● **WHAT YOU HAVE TO DO**: Filter the records for "save" and keep each line that has it.

(Before-and-after change records)
..............................

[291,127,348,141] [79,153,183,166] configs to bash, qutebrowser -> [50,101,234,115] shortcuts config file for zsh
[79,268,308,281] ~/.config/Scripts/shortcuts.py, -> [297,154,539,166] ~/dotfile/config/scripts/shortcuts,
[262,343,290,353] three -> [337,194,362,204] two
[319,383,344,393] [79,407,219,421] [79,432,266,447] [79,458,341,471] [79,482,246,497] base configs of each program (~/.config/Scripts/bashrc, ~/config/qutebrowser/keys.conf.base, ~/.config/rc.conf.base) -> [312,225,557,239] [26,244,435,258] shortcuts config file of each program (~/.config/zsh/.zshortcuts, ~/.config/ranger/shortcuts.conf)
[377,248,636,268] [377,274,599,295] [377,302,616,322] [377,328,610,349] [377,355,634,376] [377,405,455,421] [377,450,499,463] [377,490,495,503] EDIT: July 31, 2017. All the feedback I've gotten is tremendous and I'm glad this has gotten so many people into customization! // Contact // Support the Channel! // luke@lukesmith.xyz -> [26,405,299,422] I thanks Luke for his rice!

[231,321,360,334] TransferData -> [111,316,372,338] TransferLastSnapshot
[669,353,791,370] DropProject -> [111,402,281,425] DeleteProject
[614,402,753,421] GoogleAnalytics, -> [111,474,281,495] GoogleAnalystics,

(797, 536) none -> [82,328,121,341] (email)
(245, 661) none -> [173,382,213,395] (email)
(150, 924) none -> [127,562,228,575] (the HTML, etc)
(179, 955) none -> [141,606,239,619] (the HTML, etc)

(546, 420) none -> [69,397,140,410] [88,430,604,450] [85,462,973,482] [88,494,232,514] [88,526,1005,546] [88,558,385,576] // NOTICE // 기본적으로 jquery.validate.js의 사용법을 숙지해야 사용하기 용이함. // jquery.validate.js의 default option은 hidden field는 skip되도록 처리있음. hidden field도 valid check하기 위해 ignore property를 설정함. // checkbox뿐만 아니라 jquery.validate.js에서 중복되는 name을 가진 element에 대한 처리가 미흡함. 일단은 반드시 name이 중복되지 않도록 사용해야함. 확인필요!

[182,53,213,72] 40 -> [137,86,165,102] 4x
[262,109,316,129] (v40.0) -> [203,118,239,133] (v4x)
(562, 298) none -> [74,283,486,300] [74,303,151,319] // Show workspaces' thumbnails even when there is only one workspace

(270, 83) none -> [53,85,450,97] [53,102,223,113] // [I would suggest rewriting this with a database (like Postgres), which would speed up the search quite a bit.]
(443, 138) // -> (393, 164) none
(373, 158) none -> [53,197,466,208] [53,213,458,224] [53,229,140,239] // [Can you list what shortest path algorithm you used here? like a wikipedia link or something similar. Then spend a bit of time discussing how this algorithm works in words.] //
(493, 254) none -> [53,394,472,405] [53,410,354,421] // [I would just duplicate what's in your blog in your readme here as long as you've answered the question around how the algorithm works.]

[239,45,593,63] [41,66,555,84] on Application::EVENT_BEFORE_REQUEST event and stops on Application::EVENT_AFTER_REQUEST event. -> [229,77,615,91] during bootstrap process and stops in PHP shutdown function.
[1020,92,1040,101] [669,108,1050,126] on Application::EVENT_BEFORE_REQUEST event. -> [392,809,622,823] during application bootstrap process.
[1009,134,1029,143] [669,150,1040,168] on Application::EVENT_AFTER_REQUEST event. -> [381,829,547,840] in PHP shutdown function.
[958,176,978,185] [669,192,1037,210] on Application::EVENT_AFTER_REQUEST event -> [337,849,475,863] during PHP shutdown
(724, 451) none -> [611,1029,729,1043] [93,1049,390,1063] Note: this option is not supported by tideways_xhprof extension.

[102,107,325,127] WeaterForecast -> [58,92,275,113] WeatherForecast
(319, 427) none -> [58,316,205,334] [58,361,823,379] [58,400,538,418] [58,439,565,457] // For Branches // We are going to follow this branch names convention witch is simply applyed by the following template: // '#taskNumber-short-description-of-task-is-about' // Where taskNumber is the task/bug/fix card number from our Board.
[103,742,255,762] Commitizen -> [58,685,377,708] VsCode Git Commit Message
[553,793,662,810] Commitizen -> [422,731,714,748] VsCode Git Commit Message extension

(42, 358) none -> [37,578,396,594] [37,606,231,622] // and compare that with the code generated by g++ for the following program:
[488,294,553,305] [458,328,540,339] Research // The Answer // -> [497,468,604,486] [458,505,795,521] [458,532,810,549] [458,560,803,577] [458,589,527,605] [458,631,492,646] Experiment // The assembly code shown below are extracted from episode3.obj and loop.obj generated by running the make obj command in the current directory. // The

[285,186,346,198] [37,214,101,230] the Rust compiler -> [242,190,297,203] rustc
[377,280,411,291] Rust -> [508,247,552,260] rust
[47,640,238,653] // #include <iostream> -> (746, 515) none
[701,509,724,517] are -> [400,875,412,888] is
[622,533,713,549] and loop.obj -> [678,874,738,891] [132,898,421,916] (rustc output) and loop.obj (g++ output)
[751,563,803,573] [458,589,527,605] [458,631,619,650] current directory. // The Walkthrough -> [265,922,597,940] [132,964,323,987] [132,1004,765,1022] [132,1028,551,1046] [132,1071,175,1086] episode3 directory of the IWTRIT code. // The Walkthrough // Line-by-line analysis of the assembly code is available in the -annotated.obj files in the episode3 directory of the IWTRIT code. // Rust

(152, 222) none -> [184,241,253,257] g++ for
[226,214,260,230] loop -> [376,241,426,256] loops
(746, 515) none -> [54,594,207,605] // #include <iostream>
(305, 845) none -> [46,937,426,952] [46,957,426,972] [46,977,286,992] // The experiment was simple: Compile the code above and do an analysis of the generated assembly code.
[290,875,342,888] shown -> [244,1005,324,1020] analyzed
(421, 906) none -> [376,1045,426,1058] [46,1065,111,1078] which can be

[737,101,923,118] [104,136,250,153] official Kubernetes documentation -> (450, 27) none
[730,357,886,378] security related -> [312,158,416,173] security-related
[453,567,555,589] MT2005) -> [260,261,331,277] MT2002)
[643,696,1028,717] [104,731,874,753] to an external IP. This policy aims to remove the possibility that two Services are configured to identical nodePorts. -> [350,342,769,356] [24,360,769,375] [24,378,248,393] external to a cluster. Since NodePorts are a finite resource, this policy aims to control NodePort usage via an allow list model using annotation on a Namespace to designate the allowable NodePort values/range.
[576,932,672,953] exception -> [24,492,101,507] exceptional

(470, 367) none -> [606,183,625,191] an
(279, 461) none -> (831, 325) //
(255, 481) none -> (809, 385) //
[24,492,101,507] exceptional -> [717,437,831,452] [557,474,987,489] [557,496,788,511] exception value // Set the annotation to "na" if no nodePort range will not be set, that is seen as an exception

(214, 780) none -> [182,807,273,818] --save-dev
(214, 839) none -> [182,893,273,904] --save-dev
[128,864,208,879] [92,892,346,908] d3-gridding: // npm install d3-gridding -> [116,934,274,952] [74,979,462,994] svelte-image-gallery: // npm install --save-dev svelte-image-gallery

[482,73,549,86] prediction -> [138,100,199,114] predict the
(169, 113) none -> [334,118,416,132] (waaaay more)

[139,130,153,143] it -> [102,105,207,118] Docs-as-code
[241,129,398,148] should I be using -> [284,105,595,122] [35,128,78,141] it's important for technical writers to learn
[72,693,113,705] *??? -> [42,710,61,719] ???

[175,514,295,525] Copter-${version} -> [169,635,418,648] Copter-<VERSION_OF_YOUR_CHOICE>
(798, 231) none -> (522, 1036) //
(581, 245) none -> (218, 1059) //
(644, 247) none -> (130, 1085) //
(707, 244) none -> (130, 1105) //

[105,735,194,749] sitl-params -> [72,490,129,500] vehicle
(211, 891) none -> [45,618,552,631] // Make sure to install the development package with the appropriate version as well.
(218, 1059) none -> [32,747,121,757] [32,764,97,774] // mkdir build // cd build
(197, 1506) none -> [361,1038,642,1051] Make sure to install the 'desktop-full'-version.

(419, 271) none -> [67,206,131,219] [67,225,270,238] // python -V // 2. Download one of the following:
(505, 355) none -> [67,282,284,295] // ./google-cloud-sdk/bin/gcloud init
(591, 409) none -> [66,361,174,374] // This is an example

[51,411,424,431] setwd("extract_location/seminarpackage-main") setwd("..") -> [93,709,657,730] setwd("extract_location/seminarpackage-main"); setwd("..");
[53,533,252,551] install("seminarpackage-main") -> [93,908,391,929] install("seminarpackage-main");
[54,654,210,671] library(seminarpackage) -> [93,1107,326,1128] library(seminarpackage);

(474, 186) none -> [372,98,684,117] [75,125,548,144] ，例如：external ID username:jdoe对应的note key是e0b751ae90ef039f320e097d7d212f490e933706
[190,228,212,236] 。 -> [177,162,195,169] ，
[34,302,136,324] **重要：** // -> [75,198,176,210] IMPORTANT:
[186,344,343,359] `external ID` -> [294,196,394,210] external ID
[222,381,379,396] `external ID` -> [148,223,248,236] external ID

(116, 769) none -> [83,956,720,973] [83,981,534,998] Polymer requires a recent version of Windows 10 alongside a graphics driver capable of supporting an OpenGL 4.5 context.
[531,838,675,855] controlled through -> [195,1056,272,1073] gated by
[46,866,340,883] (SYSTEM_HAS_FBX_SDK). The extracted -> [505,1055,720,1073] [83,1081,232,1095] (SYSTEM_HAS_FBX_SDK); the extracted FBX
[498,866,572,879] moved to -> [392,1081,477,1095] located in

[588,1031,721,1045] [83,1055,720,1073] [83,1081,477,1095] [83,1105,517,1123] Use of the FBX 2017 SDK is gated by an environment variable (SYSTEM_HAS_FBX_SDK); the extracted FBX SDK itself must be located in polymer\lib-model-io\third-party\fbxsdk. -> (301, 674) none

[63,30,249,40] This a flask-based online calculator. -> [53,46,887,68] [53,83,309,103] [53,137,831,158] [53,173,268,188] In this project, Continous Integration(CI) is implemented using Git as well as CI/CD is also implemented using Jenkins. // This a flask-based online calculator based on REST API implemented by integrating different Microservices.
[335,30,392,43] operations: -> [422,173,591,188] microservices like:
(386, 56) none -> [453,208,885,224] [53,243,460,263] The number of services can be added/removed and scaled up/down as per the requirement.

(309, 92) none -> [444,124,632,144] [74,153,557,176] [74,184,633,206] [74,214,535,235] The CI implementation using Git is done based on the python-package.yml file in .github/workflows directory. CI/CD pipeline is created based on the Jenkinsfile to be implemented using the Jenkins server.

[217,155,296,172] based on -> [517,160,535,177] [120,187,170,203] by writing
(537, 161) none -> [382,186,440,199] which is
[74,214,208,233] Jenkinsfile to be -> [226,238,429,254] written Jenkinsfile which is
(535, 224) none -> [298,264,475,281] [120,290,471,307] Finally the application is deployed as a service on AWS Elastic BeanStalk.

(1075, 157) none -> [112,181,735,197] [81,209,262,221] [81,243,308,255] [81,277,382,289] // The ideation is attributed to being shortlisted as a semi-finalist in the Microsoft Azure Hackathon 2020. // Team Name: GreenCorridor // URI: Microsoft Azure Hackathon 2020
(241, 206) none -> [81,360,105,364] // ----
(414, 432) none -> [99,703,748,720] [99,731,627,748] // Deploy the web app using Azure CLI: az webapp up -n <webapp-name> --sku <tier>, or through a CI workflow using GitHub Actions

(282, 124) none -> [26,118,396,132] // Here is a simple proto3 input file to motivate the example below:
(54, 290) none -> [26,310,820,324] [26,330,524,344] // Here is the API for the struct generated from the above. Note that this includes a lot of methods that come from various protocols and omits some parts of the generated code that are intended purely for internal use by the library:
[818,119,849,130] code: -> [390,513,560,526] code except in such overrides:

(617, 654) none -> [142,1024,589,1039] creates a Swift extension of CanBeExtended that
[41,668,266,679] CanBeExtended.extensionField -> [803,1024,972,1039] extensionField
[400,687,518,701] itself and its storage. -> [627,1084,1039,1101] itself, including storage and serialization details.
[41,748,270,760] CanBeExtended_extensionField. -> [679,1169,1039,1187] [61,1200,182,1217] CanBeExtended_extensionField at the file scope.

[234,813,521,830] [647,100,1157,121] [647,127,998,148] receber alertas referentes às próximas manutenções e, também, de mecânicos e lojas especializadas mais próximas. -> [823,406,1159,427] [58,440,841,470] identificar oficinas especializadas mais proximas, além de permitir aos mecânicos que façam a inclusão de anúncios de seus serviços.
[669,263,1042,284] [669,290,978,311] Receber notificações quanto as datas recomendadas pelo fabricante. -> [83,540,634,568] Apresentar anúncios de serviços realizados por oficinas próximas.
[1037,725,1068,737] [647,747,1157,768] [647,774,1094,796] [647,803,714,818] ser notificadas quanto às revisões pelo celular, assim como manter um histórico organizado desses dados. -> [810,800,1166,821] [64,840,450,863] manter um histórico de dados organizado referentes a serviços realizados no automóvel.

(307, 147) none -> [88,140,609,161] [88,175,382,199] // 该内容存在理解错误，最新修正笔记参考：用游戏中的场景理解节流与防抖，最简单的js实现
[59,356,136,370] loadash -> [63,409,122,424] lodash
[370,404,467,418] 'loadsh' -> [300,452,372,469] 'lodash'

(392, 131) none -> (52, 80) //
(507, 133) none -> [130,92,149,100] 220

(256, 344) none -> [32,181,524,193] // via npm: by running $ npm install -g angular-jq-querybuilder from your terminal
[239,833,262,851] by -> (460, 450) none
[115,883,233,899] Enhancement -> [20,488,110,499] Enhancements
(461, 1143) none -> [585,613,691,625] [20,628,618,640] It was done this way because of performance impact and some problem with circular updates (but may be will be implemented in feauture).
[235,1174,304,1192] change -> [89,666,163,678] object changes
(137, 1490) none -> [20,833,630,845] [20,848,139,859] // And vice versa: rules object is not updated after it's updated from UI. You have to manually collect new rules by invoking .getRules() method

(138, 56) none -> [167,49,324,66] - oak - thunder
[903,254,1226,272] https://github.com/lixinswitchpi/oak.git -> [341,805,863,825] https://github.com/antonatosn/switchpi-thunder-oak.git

..............................

● **RESPONSE TO THIS EXERCISE**:
(214, 780) none -> [182,807,273,818] --save-dev
(214, 839) none -> [182,893,273,904] --save-dev
[128,864,208,879] [92,892,346,908] d3-gridding: // npm install d3-gridding -> [116,934,274,952] [74,979,462,994] svelte-image-gallery: // npm install --save-dev svelte-image-gallery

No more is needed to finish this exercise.